I can gain weight easily so the total calories is 2849

And my maintenance calories are 2450

What's everyones views on this

also not using AAS


----------



## s3_abv (Feb 10, 2010)

Looks great for loosing fat. If you can gain on that then yeah, go fot it!


----------



## Guest (Nov 3, 2012)

s3_abv said:


> Looks great for loosing fat. If you can gain on that then yeah, go fot it!


I'm guessing your maintenance cals are higher than mine then? ahaha.

I will still be in a surplus so I should gain shouldn't I?


----------



## Guest (Nov 3, 2012)

anyone else have any thoughts?


----------



## 1Tonne (Jun 6, 2010)

Wouldnt personally do it.

Carbs are better for building muscle. Always has been, always will be.

Add to this, all reading i have done on logs using a high fat diet (in this bulk style) have ended poorly.
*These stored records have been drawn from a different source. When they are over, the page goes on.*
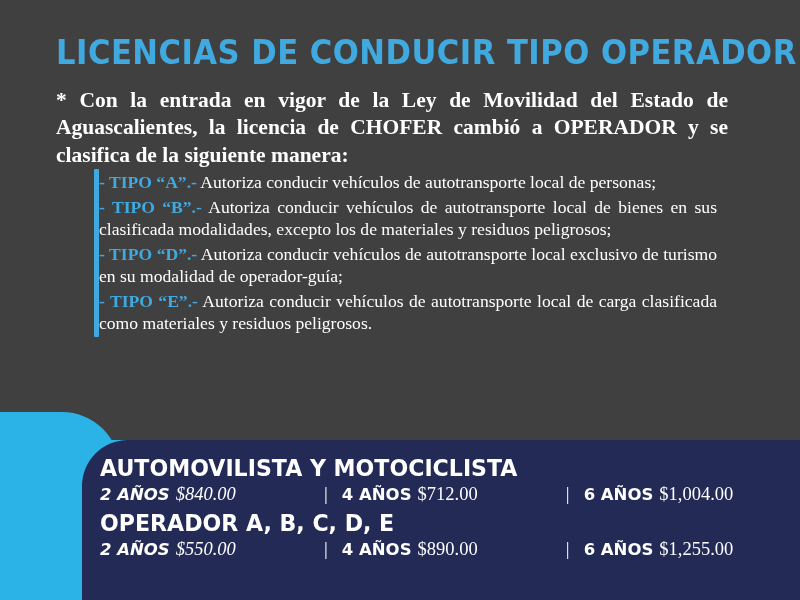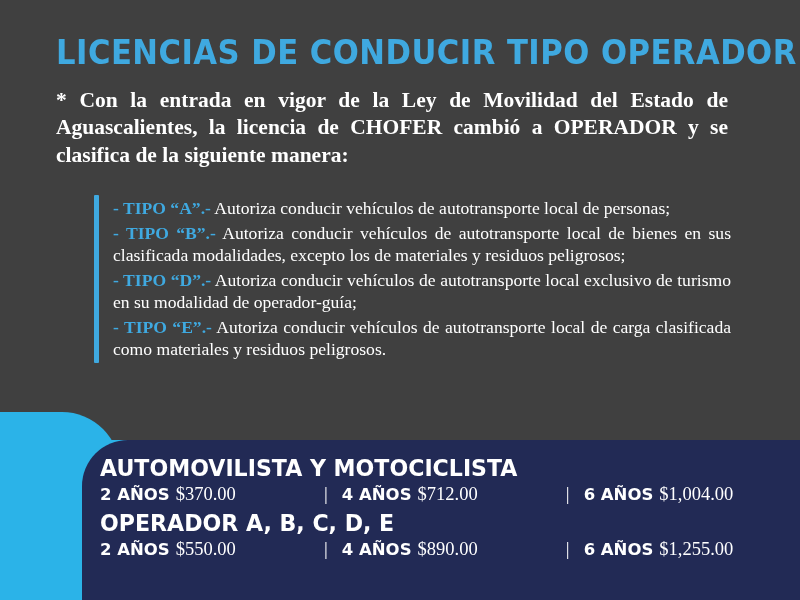--- a/index.html
+++ b/index.html
@@ -39,24 +39,23 @@
     color: #ffffff;
     font-family: "Liberation Serif", serif;
     font-weight: bold;
     font-size: 21.5px;
     line-height: 1.28;
     text-align: justify;
     text-align-last: left;
     width: 672px;
   }
   .list-wrap {
-    margin-top: 26px;
+    margin-top: 0;
     margin-left: 38px;
     display: flex;
-    gap: 14px;
   }
   .accent-bar {
     width: 5px;
     background: #3fa9e0;
     flex: 0 0 5px;
     border-radius: 1px;
   }
   .items {
     flex: 1 1 auto;
     padding-top: 2px;
@@ -131,21 +130,21 @@
     color: #ffffff;
     font-family: "Liberation Serif", serif;
     font-size: 18.5px;
   }
   .sep {
     color: #ffffff;
     font-family: "Liberation Serif", serif;
     font-size: 19px;
     margin: 0 14px 0 14px;
   }
-  .w1 { width: 210px; }
+  .w1 { width: 210px; font-style: italic; }
   .w2 { width: 210px; }
 </style>
 </head>
 <body>
 
 <div class="page">
 
   <div class="top-panel">
     <div class="headline">LICENCIAS DE CONDUCIR TIPO OPERADOR</div>
     <div class="intro">* Con la entrada en vigor de la Ley de Movilidad del Estado de Aguascalientes, la licencia de CHOFER cambió a OPERADOR y se clasifica de la siguiente manera:</div>
@@ -176,21 +175,21 @@
   </div>
 
   <div class="bottom-band">
     <div class="band-inner">
 
       <div>
         <div class="cat-title">AUTOMOVILISTA Y MOTOCICLISTA</div>
         <div class="price-row">
           <div class="price-cell w1">
             <span class="years">2 AÑOS</span>
-            <span class="amount">$370.00</span>
+            <span class="amount">$840.00</span>
           </div>
           <span class="sep">|</span>
           <div class="price-cell w2">
             <span class="years">4 AÑOS</span>
             <span class="amount">$712.00</span>
           </div>
           <span class="sep">|</span>
           <div class="price-cell">
             <span class="years">6 AÑOS</span>
             <span class="amount">$1,004.00</span>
If can find any of them, i'll put them up.


----------



## griffo13 (Dec 7, 2009)

id be interested if you found anything on this...


----------



## Guest (Nov 3, 2012)

yeah I also want a few more views into this?


----------



## reza85 (Jan 11, 2009)

my only recommendation is get as lean as yoy can and then just focus on LBM not weight.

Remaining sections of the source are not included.